Features explicitly not included but could be added:

  1. Verbose Mode: Show detailed per-resource status with --verbose flag
  2. Collection/Locale Filtering: Validate specific subsets with --collection and --locale flags
  3. JSON Output: Structured output for programmatic consumption with --format=json
  4. Summary File: Write markdown summary to disk with --output flag
  5. Custom Exit Codes: Different codes for different failure types
  6. Threshold Configuration: Allow X% translated with --threshold=95
  7. Webhook Notifications: Send results to Slack/Teams

These enhancements can be added based on user feedback without breaking existing functionality.

Troubleshooting

Validation Fails with Many New Resources

Problem: Validation shows many resources with 'new' status

Solution:

  1. Export new resources: lingo-tracker export --status new
  2. Send to translators
  3. Import translated content: lingo-tracker import
  4. Validate again: lingo-tracker validate

Validation Fails with Stale Resources

Problem: Resources marked as 'stale' after base value changes

Solution:

  1. Export stale resources: lingo-tracker export --status stale
  2. Update translations
  3. Import updated content: lingo-tracker import
  4. Validate again: lingo-tracker validate

Validation Passes but Translations Seem Wrong

Problem: All resources verified but translations contain errors

Solution: Validation only checks status, not content quality. Review translations manually or use additional QA processes.
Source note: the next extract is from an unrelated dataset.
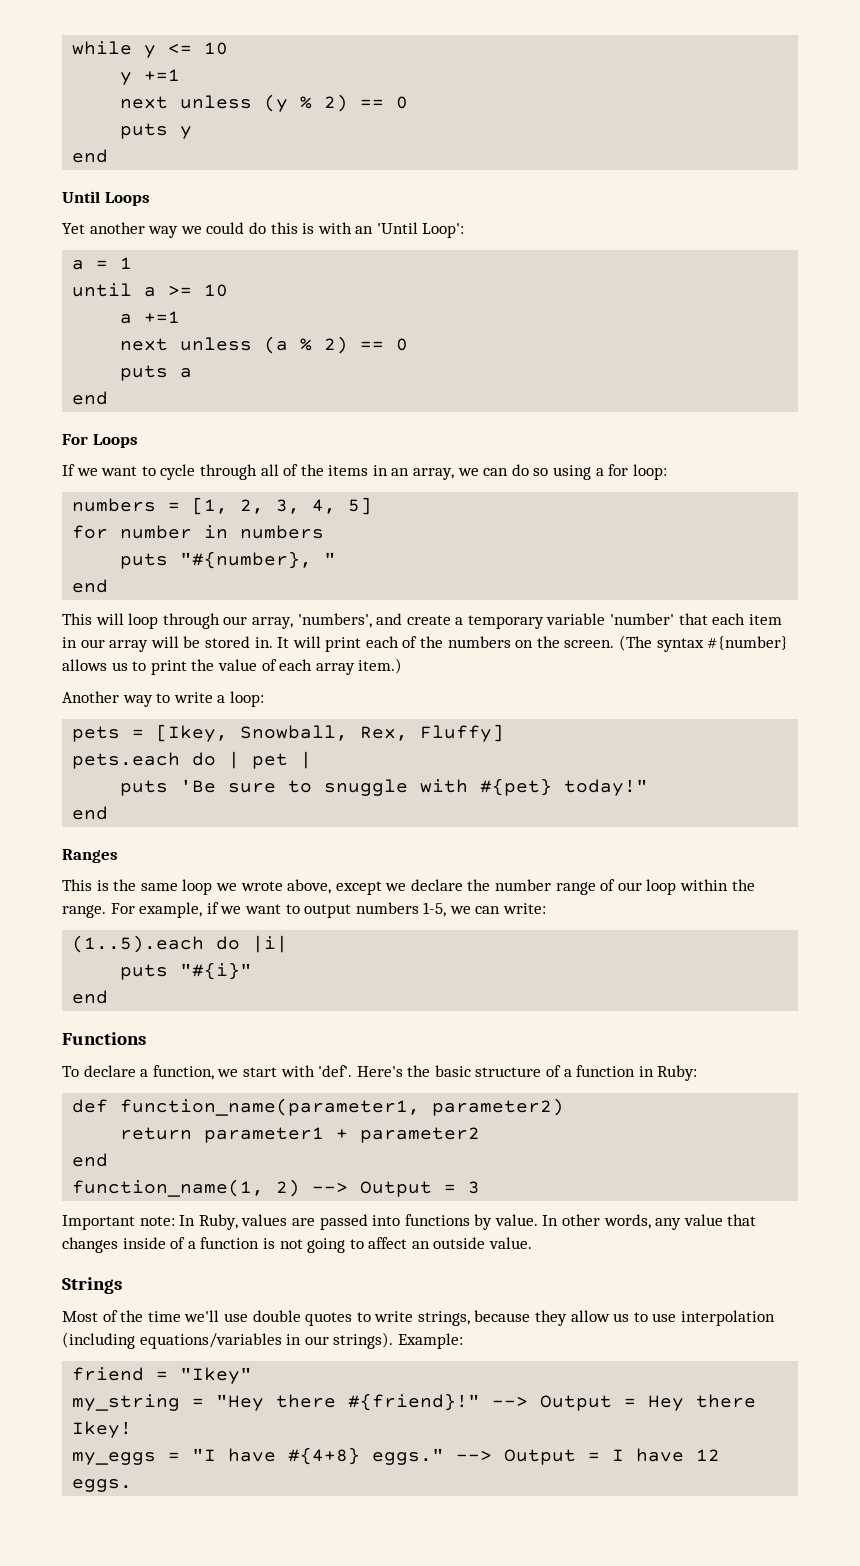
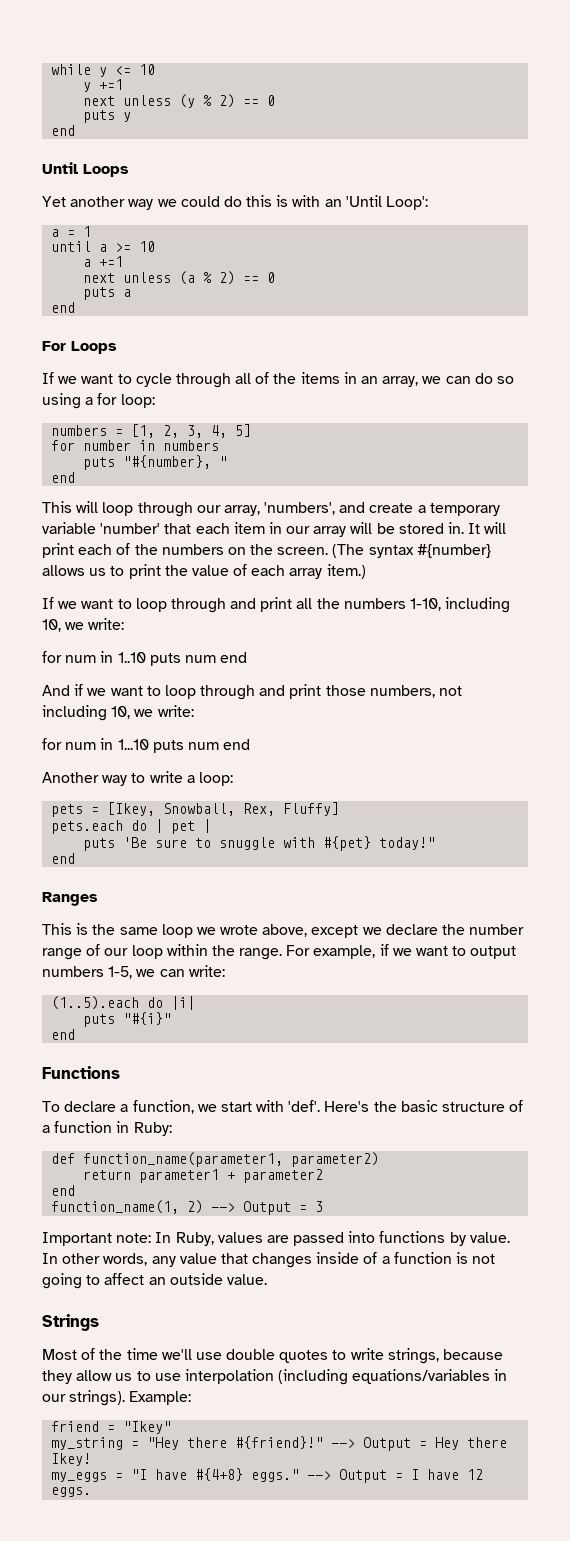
(403, 666) none -> [42,597,511,613] [42,618,125,632] [42,651,248,666] [42,684,463,700] [42,705,194,721] [42,738,251,753] // If we want to loop through and print all the numbers 1-10, including 10, we write: // for num in 1..10 puts num end // And if we want to loop through and print those numbers, not including 10, we write: // for num in 1...10 puts num end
Validation Fails in CI but Passes Locally

Problem: Inconsistent validation results between environments

Solution:

  1. Ensure .lingo-tracker.json is committed to version control
  2. Verify translation files are committed
  3. Check that all required files are included in CI checkout
  4. Confirm same version of lingo-tracker is used

Exit Code Always 0 Even with Failures

Problem: CI pipeline not detecting validation failures

Solution: Ensure you're checking the exit code correctly:

lingo-tracker validate
if [ $? -ne 0 ]; then
echo "Validation failed"
exit 1
fi
  • export: Export untranslated resources identified by validate
  • import: Import translations to resolve validation failures
  • normalize: Fix metadata issues that may affect validation
  • bundle: Generate deployment bundles after validation passes

Summary

The validate command is an essential tool for maintaining translation quality in production deployments. By enforcing comprehensive validation as part of your CI/CD pipeline, you ensure that:

  • No incomplete translations reach production
  • Translation status is transparent and actionable
  • Quality standards are consistently enforced
  • Deployment confidence is high

Use strict validation for production and relaxed validation for staging to balance quality requirements with development velocity.